** WHAT IS BEING ASKED **
Only the lines from the start of the data through the line containing "column name: CONC 001 -> conc_001" should be written out, exactly as they are, with both ends included and the pictures left out.

── DATASET CONTENT

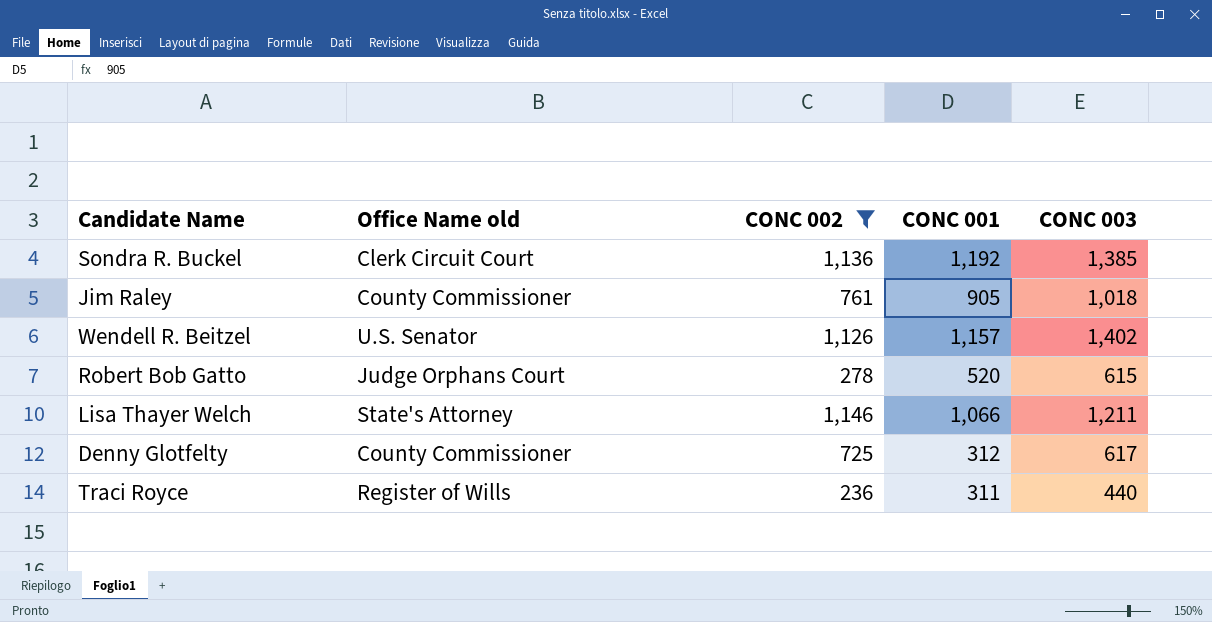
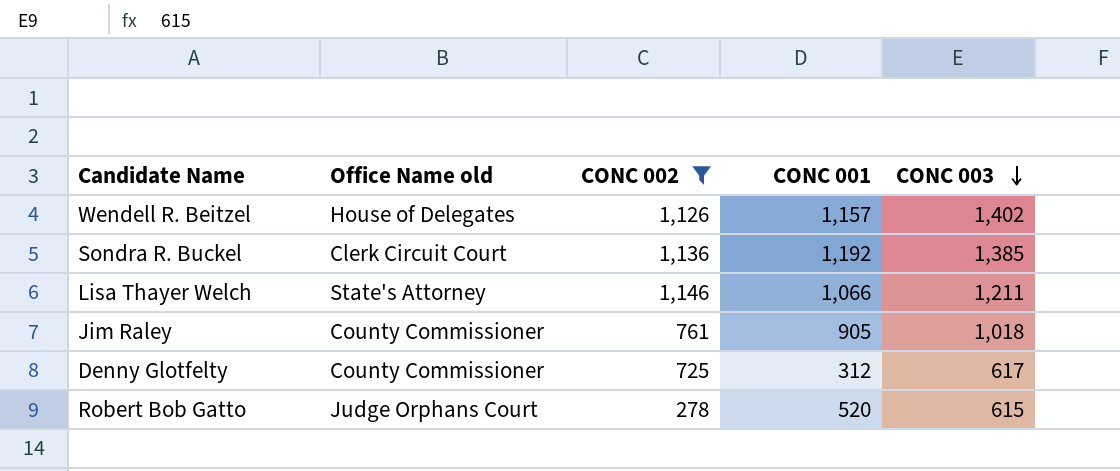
row order: none -> CONC 003 descending
row Traci Royce: Register of Wills | 236 | 311 | 440 -> none
Wendell R. Beitzel | Office Name old: U.S. Senator -> House of Delegates

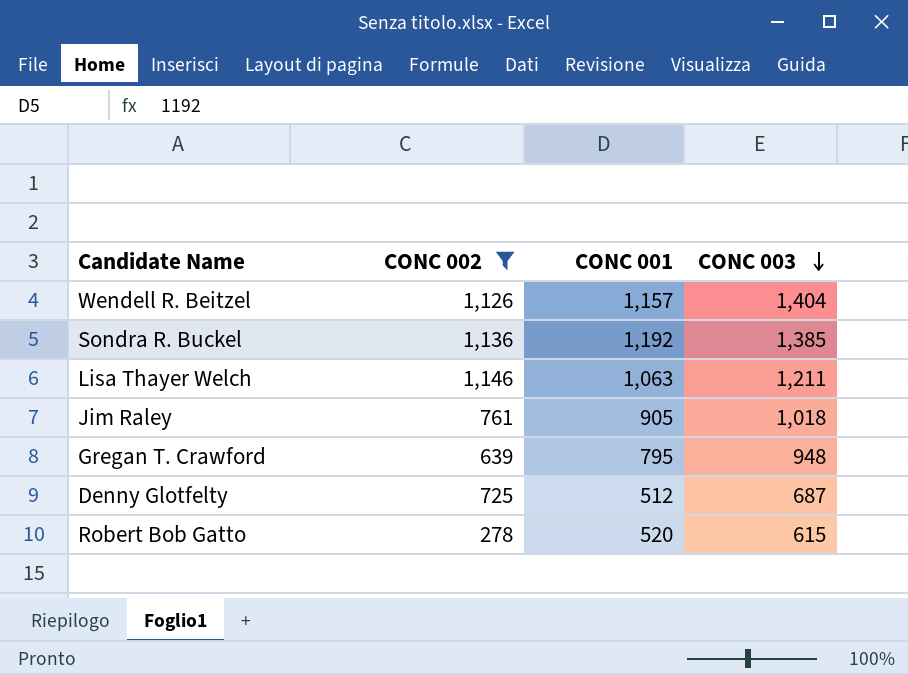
column Office Name old | position: 2 -> none
Wendell R. Beitzel | CONC 003: 1,402 -> 1,404
Lisa Thayer Welch | CONC 001: 1,066 -> 1,063
row Gregan T. Crawford: none -> 639 | 795 | 948
Denny Glotfelty | CONC 001: 312 -> 512
Denny Glotfelty | CONC 003: 617 -> 687

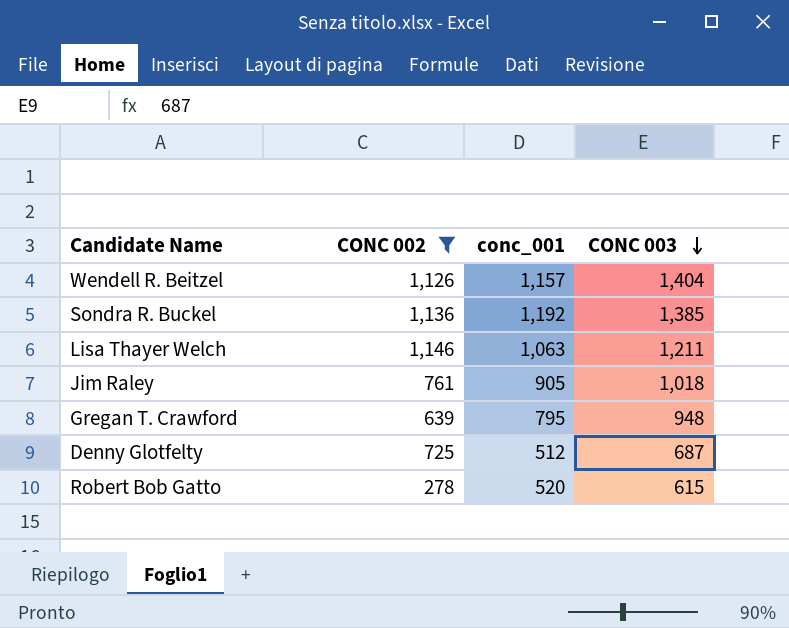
column name: CONC 001 -> conc_001

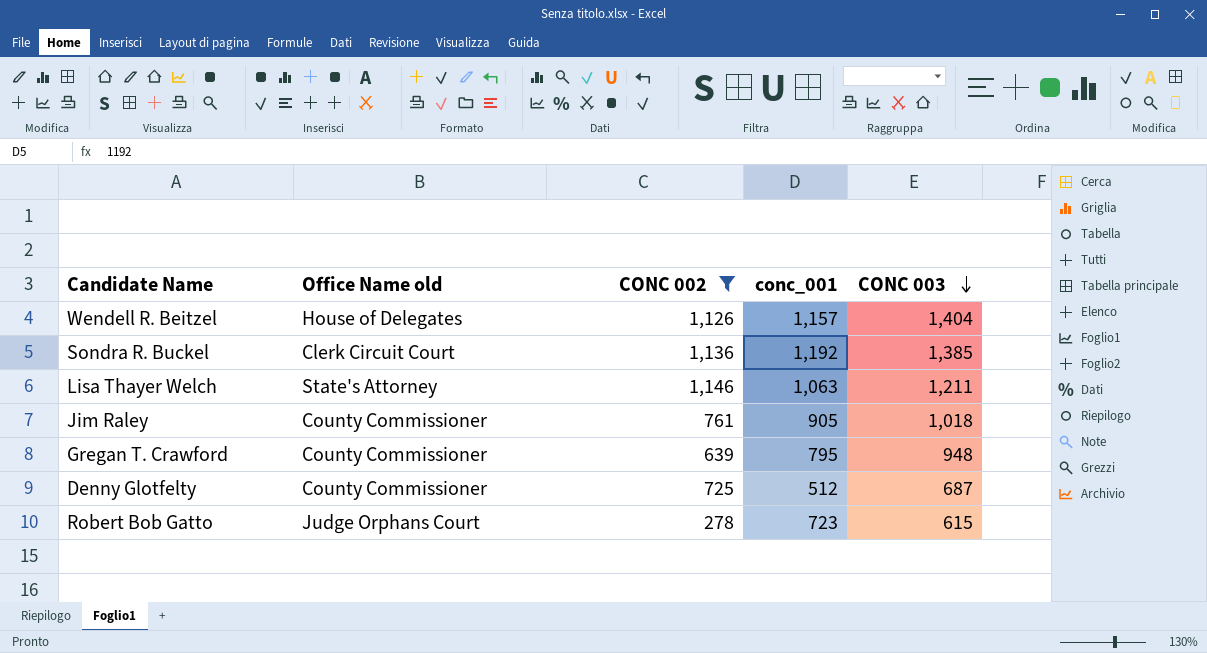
column Office Name old | position: none -> 2
Robert Bob Gatto | conc_001: 520 -> 723

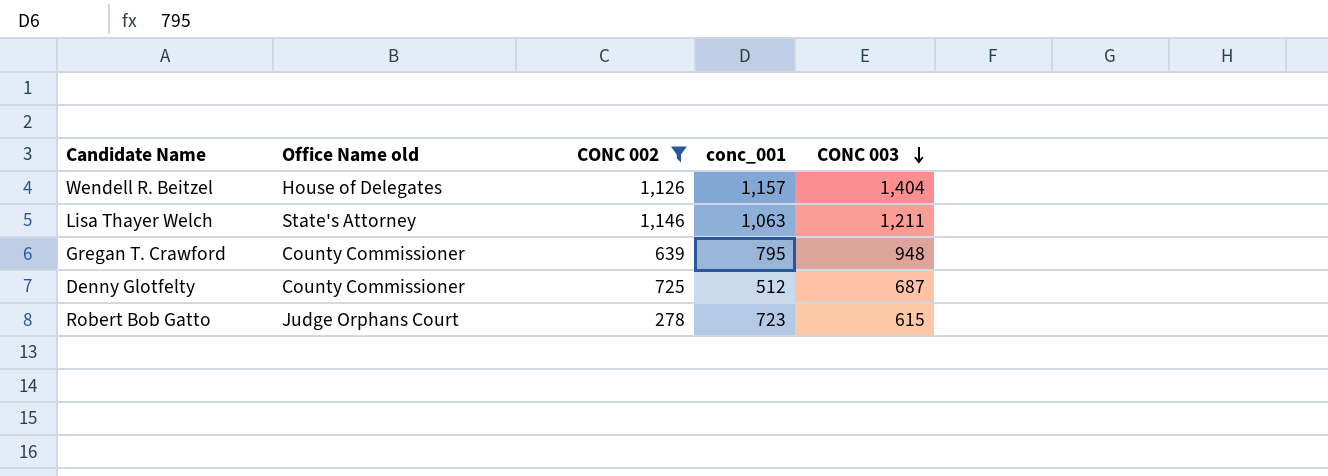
row Sondra R. Buckel: Clerk Circuit Court | 1,136 | 1,192 | 1,385 -> none
row Jim Raley: County Commissioner | 761 | 905 | 1,018 -> none

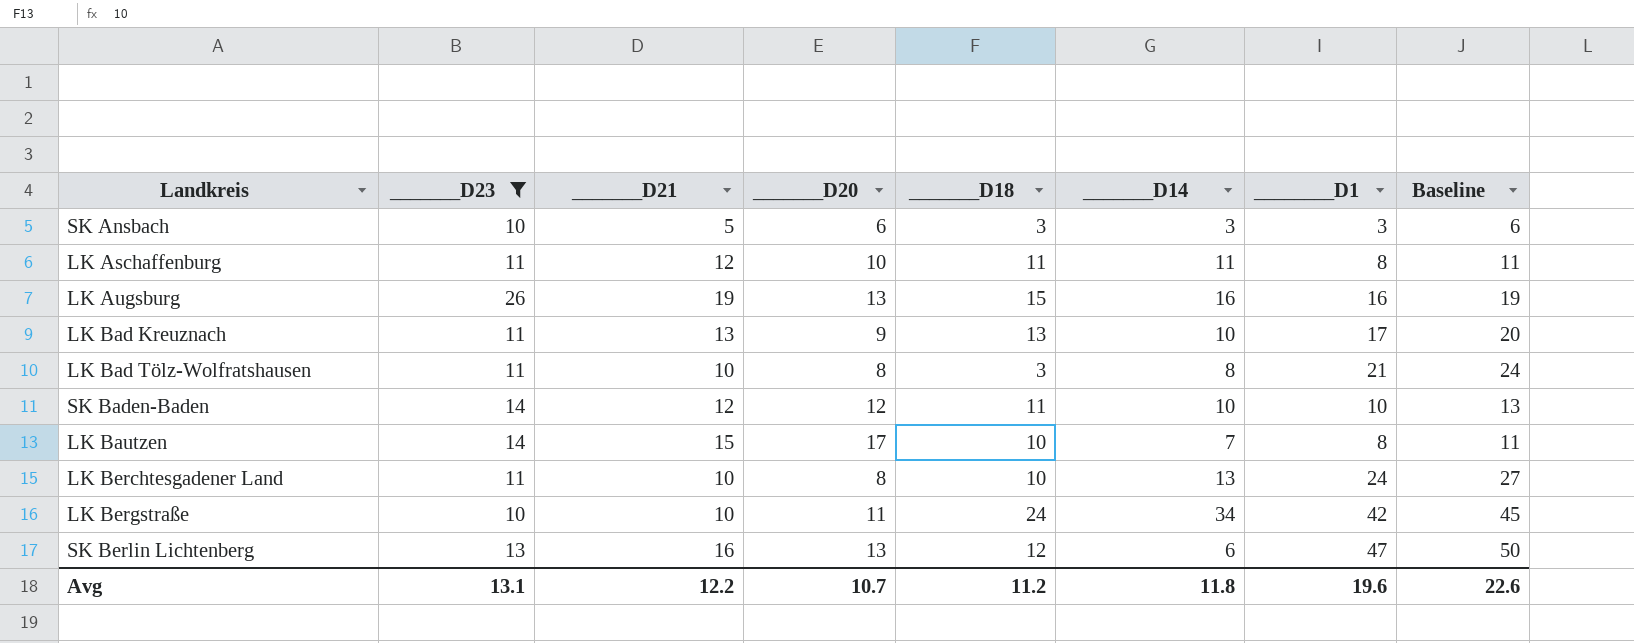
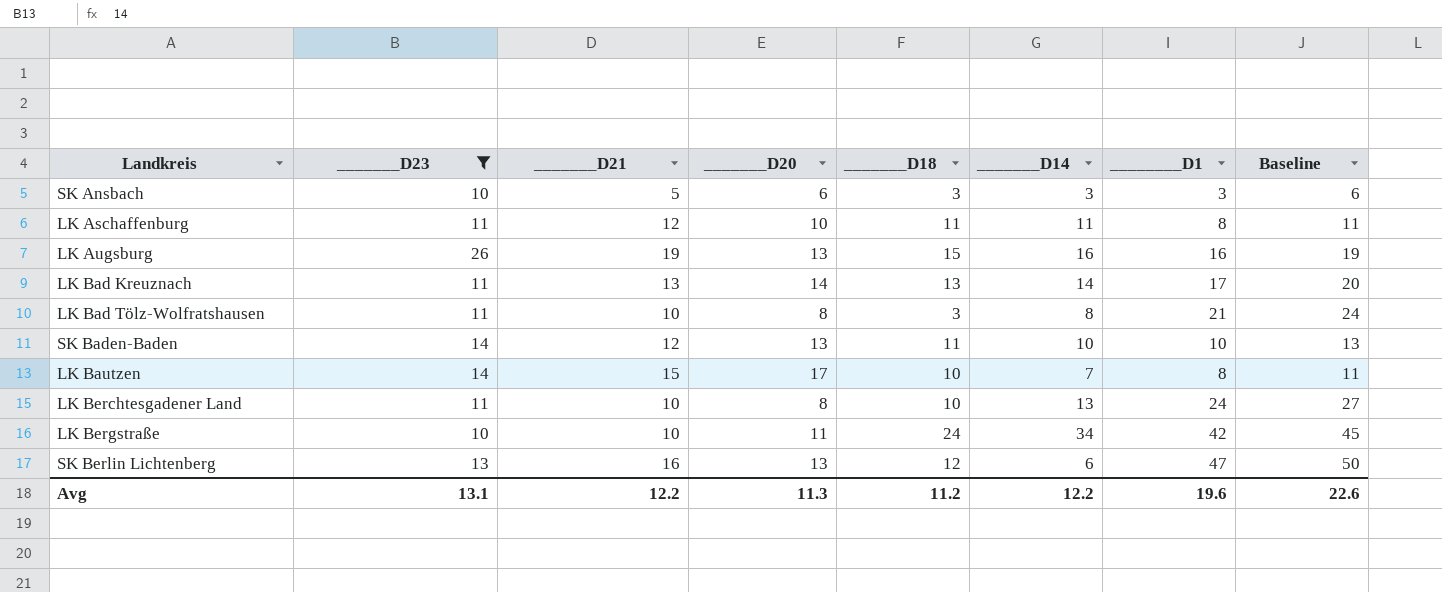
LK Bad Kreuznach | _______D20: 9 -> 14
LK Bad Kreuznach | _______D14: 10 -> 14
SK Baden-Baden | _______D20: 12 -> 13
Avg | _______D20: 10.7 -> 11.3
Avg | _______D14: 11.8 -> 12.2

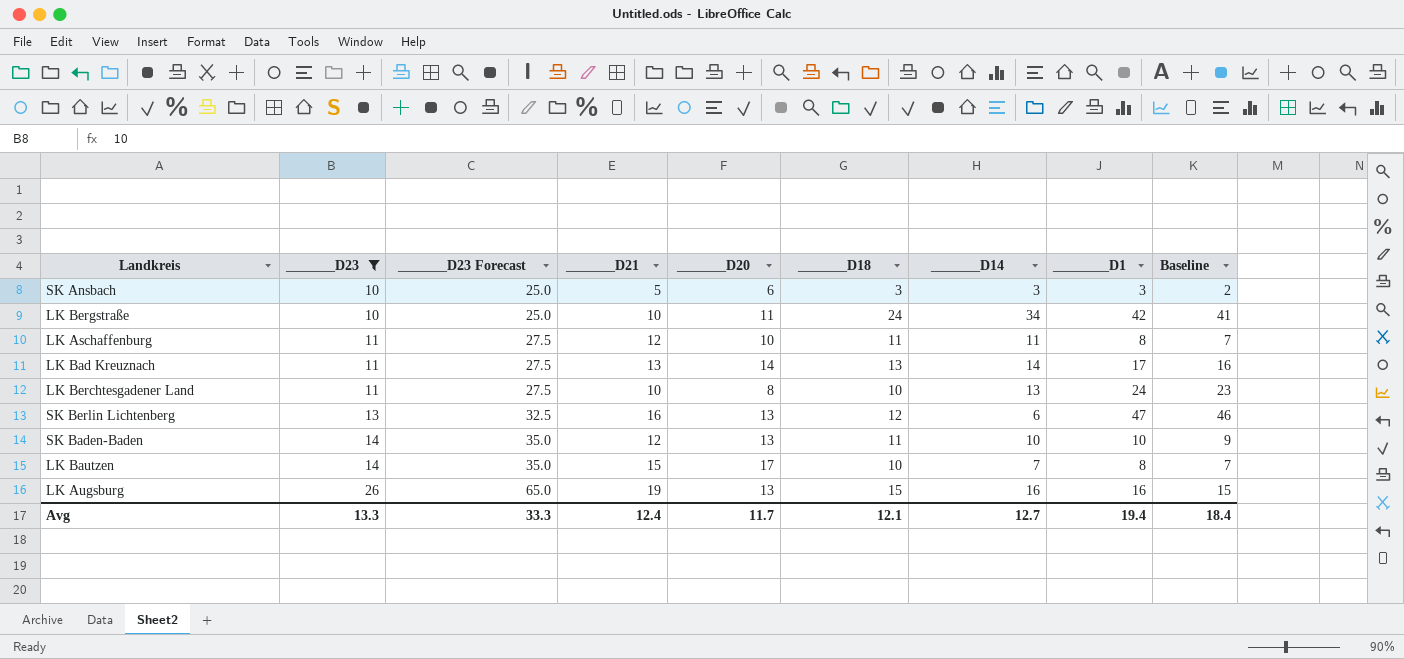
row order: none -> _______D23 ascending
column _______D23 Forecast | formula: none -> [_______D23] * 2.5
column Baseline | formula: [________D1] + 3 -> [________D1] - 1
row LK Bad Tölz-Wolfratshausen: 11 | 10 | 8 | 3 | 8 | 21 | 24 -> none
Avg | _______D23: 13.1 -> 13.3
Avg | _______D21: 12.2 -> 12.4
Avg | _______D20: 11.3 -> 11.7
Avg | _______D18: 11.2 -> 12.1
Avg | _______D14: 12.2 -> 12.7
Avg | ________D1: 19.6 -> 19.4
Avg | Baseline: 22.6 -> 18.4

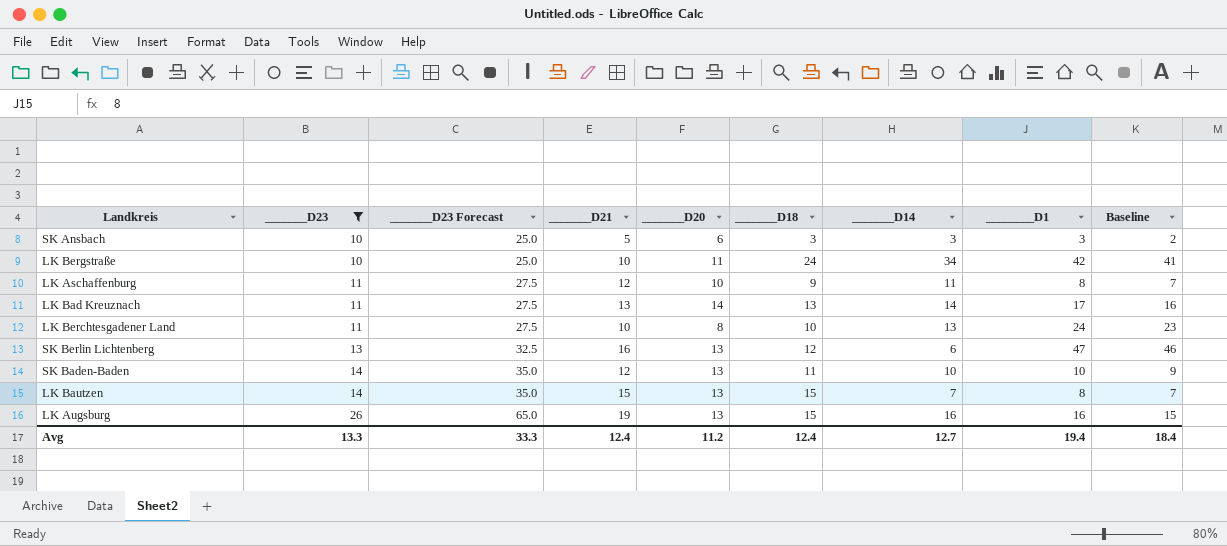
LK Aschaffenburg | _______D18: 11 -> 9
LK Bautzen | _______D20: 17 -> 13
LK Bautzen | _______D18: 10 -> 15
Avg | _______D20: 11.7 -> 11.2
Avg | _______D18: 12.1 -> 12.4

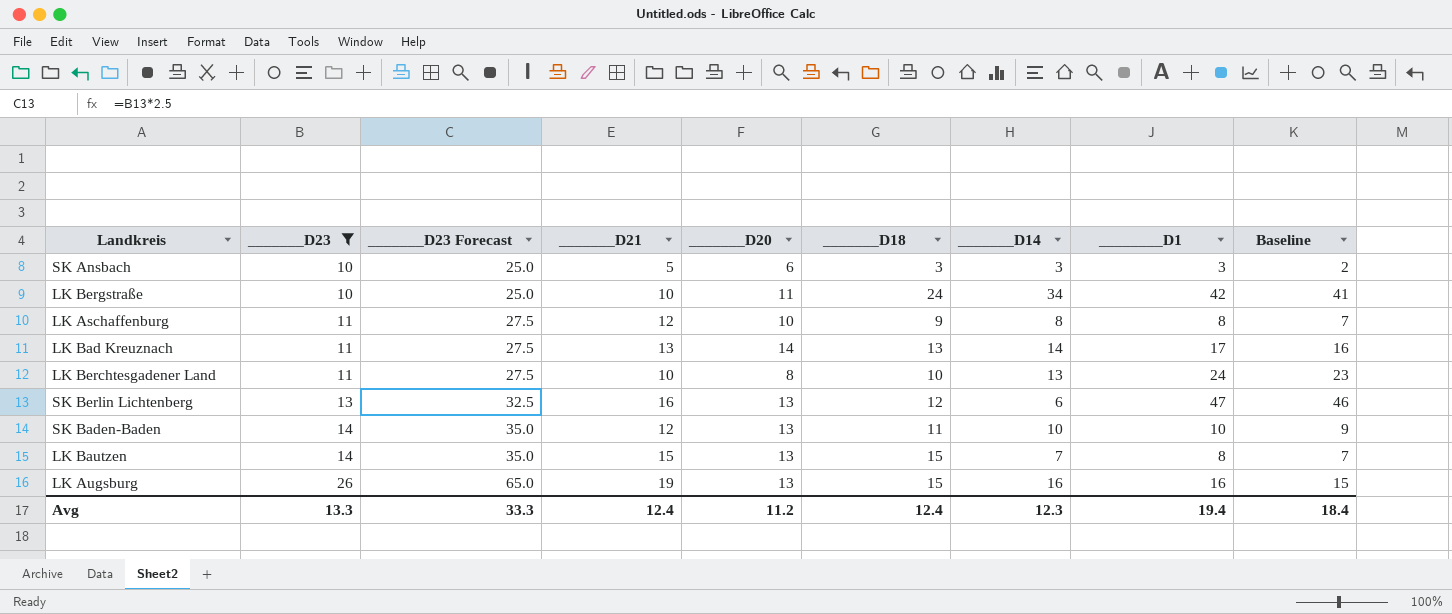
LK Aschaffenburg | _______D14: 11 -> 8
Avg | _______D14: 12.7 -> 12.3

────

** EXERCISE RESULT **
row order: none -> CONC 003 descending
row Traci Royce: Register of Wills | 236 | 311 | 440 -> none
Wendell R. Beitzel | Office Name old: U.S. Senator -> House of Delegates

column Office Name old | position: 2 -> none
Wendell R. Beitzel | CONC 003: 1,402 -> 1,404
Lisa Thayer Welch | CONC 001: 1,066 -> 1,063
row Gregan T. Crawford: none -> 639 | 795 | 948
Denny Glotfelty | CONC 001: 312 -> 512
Denny Glotfelty | CONC 003: 617 -> 687

column name: CONC 001 -> conc_001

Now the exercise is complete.